Ascolta, non ho davvero voglia di intrattenere un botta e risposta solo con te: se ti vuoi limitare a rispondere alle risposte degli utenti bene, se invece vuoi inveire sulla mia ignoranza è ben diverso.

L'esempio che mi hai fornito mi è utile, mi ha fatto capire che si potrebbe accedere all'intero DB così semplicemente anche da una query normalissima. Tralasciando che sui form ho posto dei controlli accurati sul formato e il contenuto di essi mi chiedo: se il malintenzionato non conosce i dati d'accesso al db come può eseguire delle query su di esso?

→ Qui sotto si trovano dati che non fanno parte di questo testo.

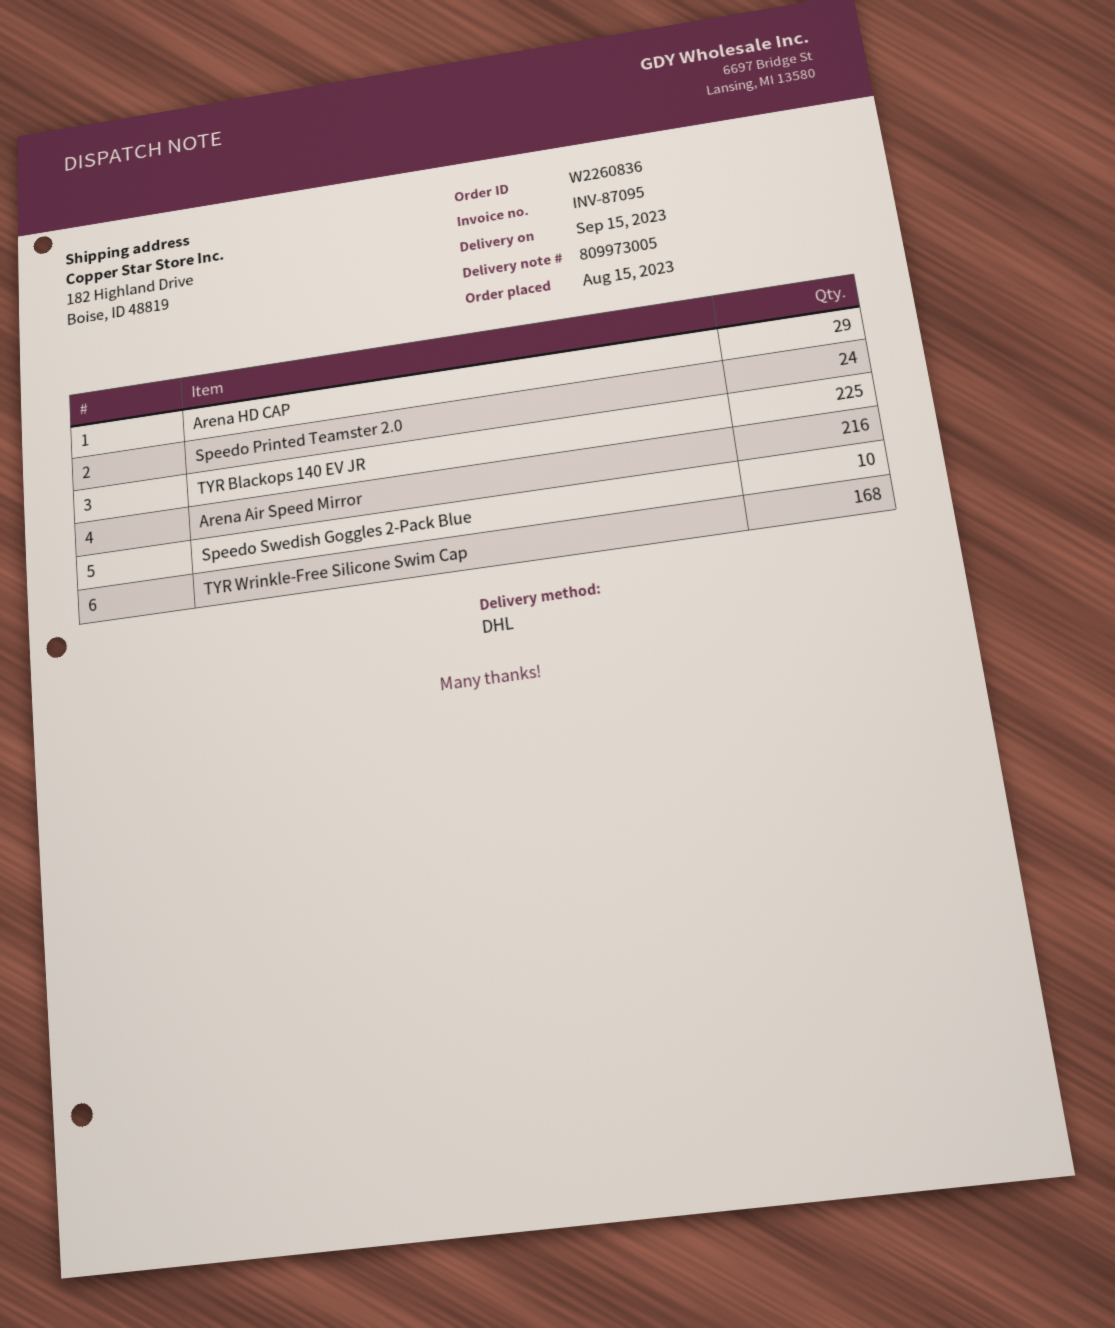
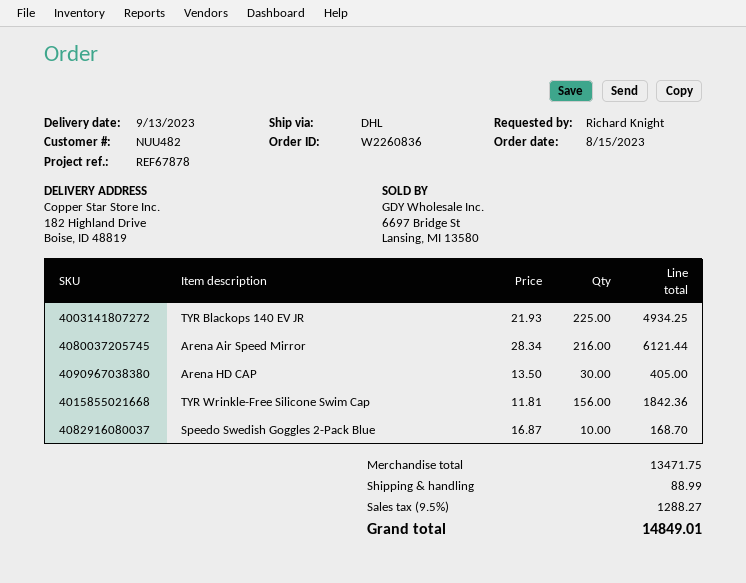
delivery date: 2023-09-15 -> 2023-09-13
Arena HD CAP: 29 -> 30
Speedo Printed Teamster 2.0: 24 -> none
TYR Wrinkle-Free Silicone Swim Cap: 168 -> 156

Comunque mi basta sfruttare questa funzione per tutte le variabili che, come dici, vengono a contatto con l'utente o c'è dell'altro che dovrei sapere?
Più cose mi indichi e prima mi posso informare, se invece devo strapparti le risposte di bocca ad ogni post andiamo avanti di +1 all'infinito.
Guarda che non si tratta di infierire si tratta di studiare e poi migliorare, non si puo
fare una cosa se non si conoscono le basi, io ad esempio stavo iniziando il java da poco
ma non mi metto di certo a fare giochi 3D con utilizzo di vettori o altro.

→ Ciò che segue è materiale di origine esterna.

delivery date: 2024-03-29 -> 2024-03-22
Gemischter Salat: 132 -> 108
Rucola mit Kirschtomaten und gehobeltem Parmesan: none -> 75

Il malintenzionato puo eseguire le query con l'interruzione di una query in esecuzione
aggiungendo ciò che vuole, questo è il pericolo.

Ovviamente ti basta organizzarti le variabili e tutto, comunque si usa quella
se non è un campo numerico da proteggere sennò fai come nel secondo esempio
se int o float o altri valori numerici fai prima.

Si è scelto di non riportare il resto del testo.